The training audience included authorities, responders, and other stakeholders who are directly involved in the marine environmental response in Svalbard and other Arctic and North Atlantic countries.

Mass rescue operation exercise

One of the most important project events was a mass rescue operation exercise, “ARCSAR LIVEX 2022”, in Svalbard (Norway) on board an expedition cruise vessel, MS Quest, chartered by one of the consortium members, Polar Quest.

Over four days, participants carried out various exercises, lectures, and tests of new technologies, such as emergency beacons utilizing the Galileo SAR/COSPAS-SARSAT system with both forward and return links tested by the Norwegian Space Agency and European Union Agency for the Space Programme.

On the final day, a live mass rescue exercise took place with fire onboard MS Quest, with a rescue operation involving the Norwegian Coast Guard vessel “Barentshav” and the SAR Queen helicopter from Banak.

This incident represented a worst-case scenario for the cruise sector and the rescue services.

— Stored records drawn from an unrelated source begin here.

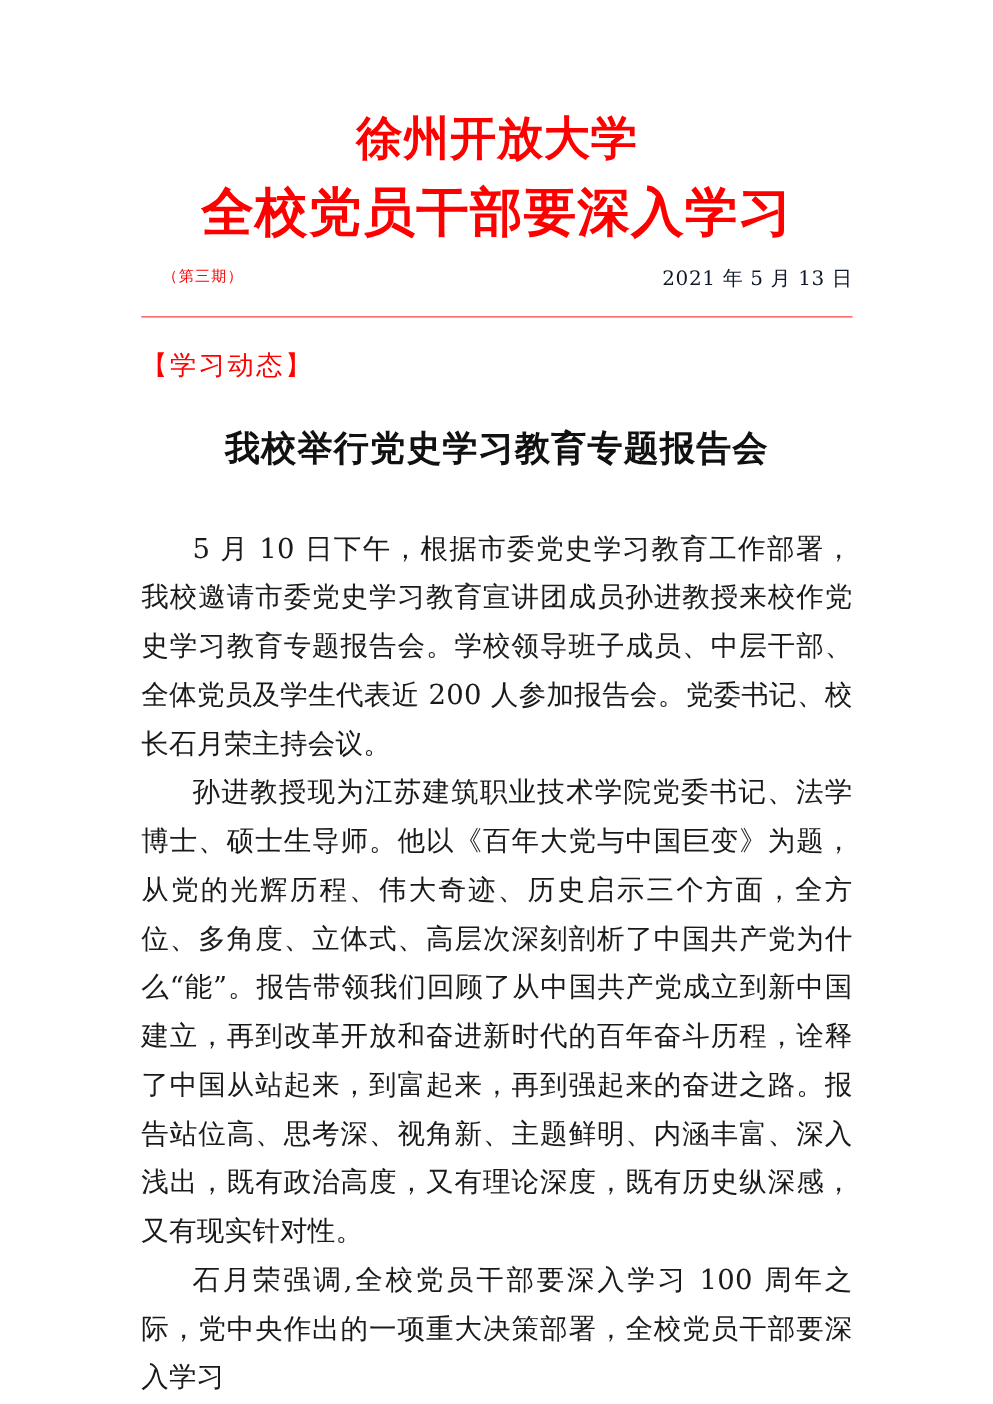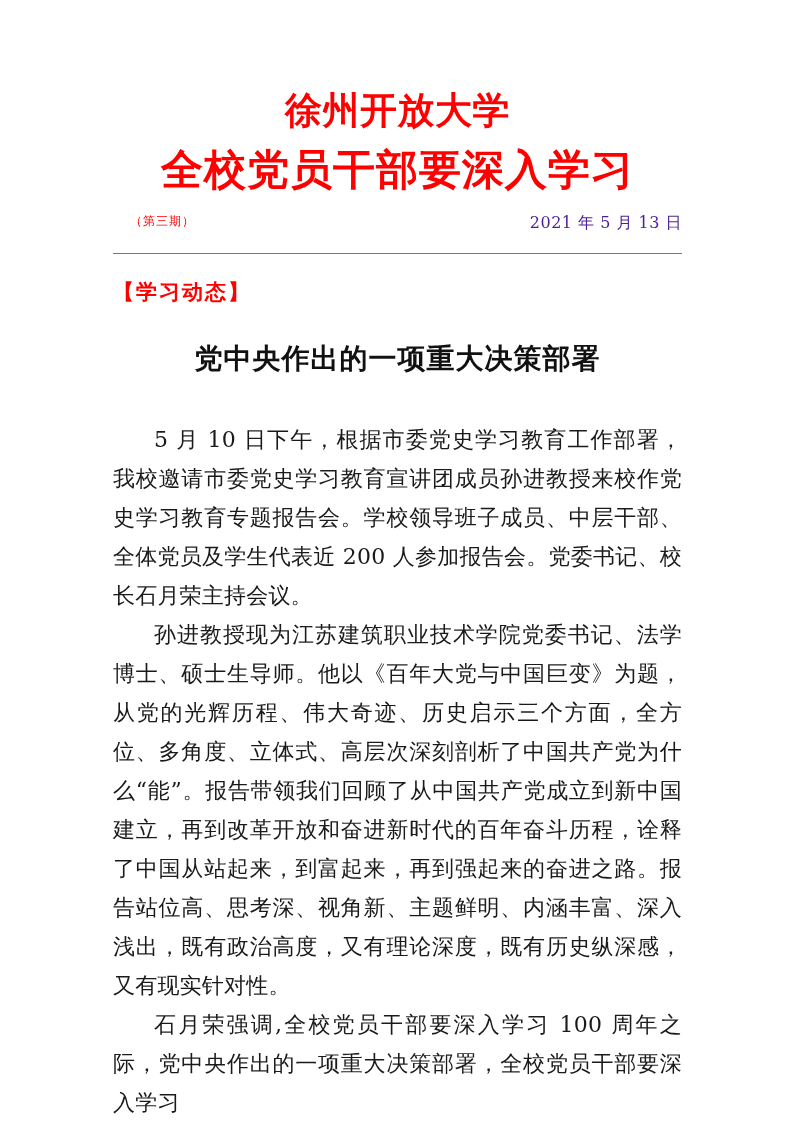"2021 年 5 月 13" .issue-date { color: #4c1d95 -> #0f172a }
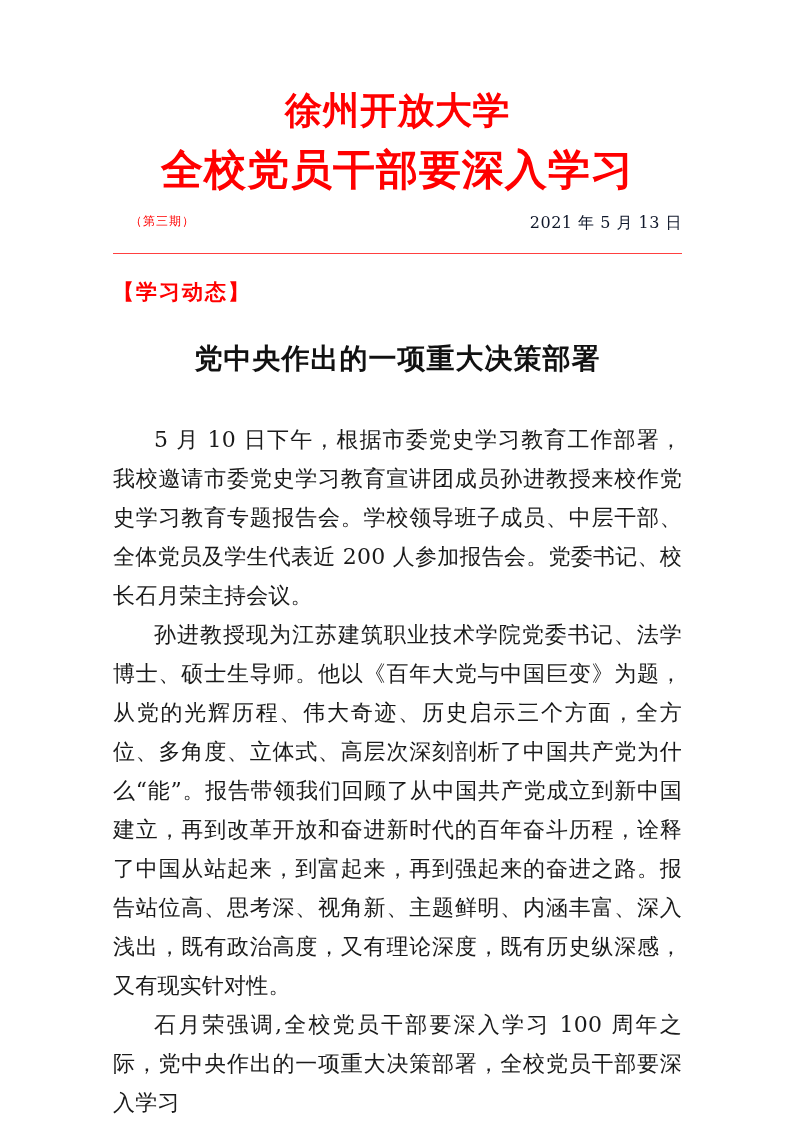"【学习动态】" .section-tag { font-weight: 700 -> 400 }
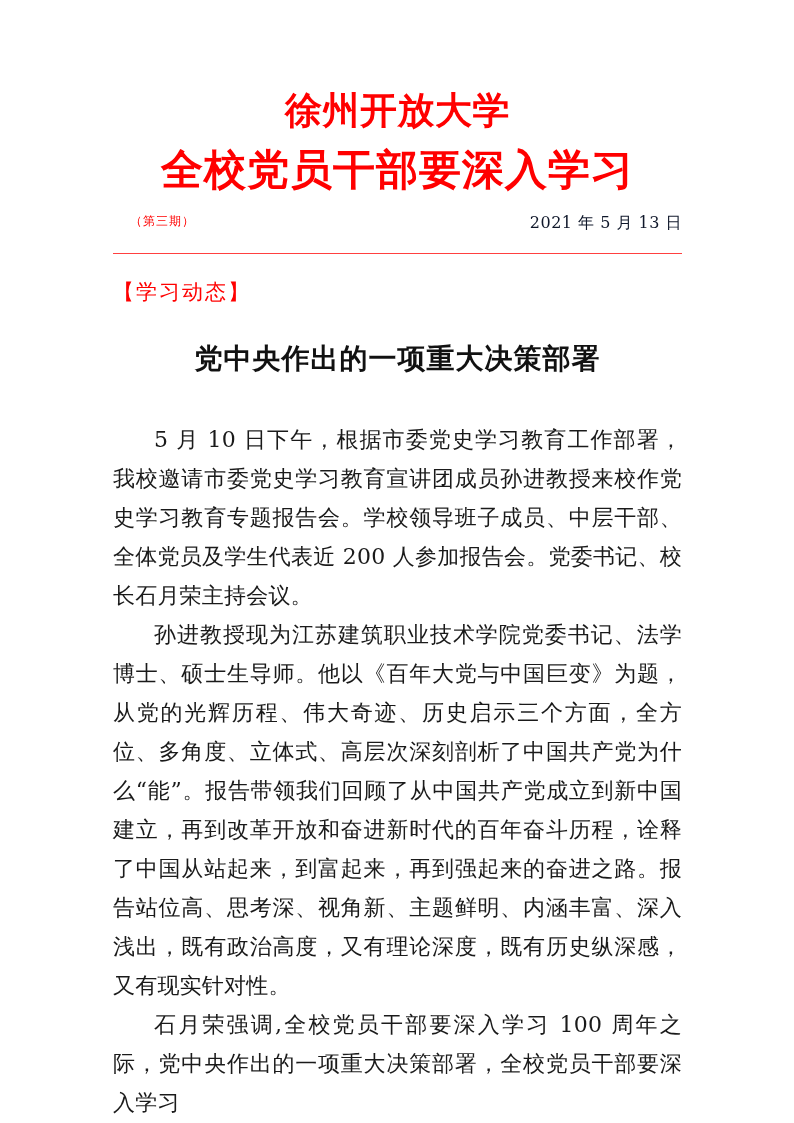"党中央作出的一项重大决策部署" h1.headline { text: 党中央作出的一项重大决策部署 -> 我校举行党史学习教育专题报告会 }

Such an incident would require the rapid evacuation of a large number of people in highly remote areas in a cold climate, with significant limitations on survival time.

NORDLAB_Oil in Ice_table-top exercise.
NORDLAB also hosted a discussion-based tabletop exercise, “Oil in Ice,” in 2021. The exercise was developed in close cooperation with the Norwegian Coastal Administration, Joint Rescue Coordination Centre Norway, and the Icelandic Coast Guard in a hybrid format including roleplay and simulator-based visualization. (Photo: NORDLAB)

This live exercise contributed to enhanced understanding of factors that affect survivability and decision-making in the Arctic and North Atlantic region, as well as the main steps and challenges associated with transferring passengers between ships at sea. And most importantly, it strengthened collaboration, trust, and cooperation procedures between the responding parties.

Researchers from the Center of Crisis Management and Collaboration - NORDLAB were part of the exercise evaluation team.

The ARCSAR project successfully fulfilled its mission to contribute in a unique way to the existing efforts in the region, while ensuring a wide variety of viewpoints, experiences and perspectives are brought to bear on issues of Arctic and North Atlantic safety and security.

There is still a potential for further research and collaborative efforts of practitioners, academia, industry, and authorities in the field of emergency preparedness. We believe that the established partnership, innovation platform and network will continue functioning, and we are gaining momentum towards further collaboration on behalf of safe maritime operations in the Arctic and North Atlantic region.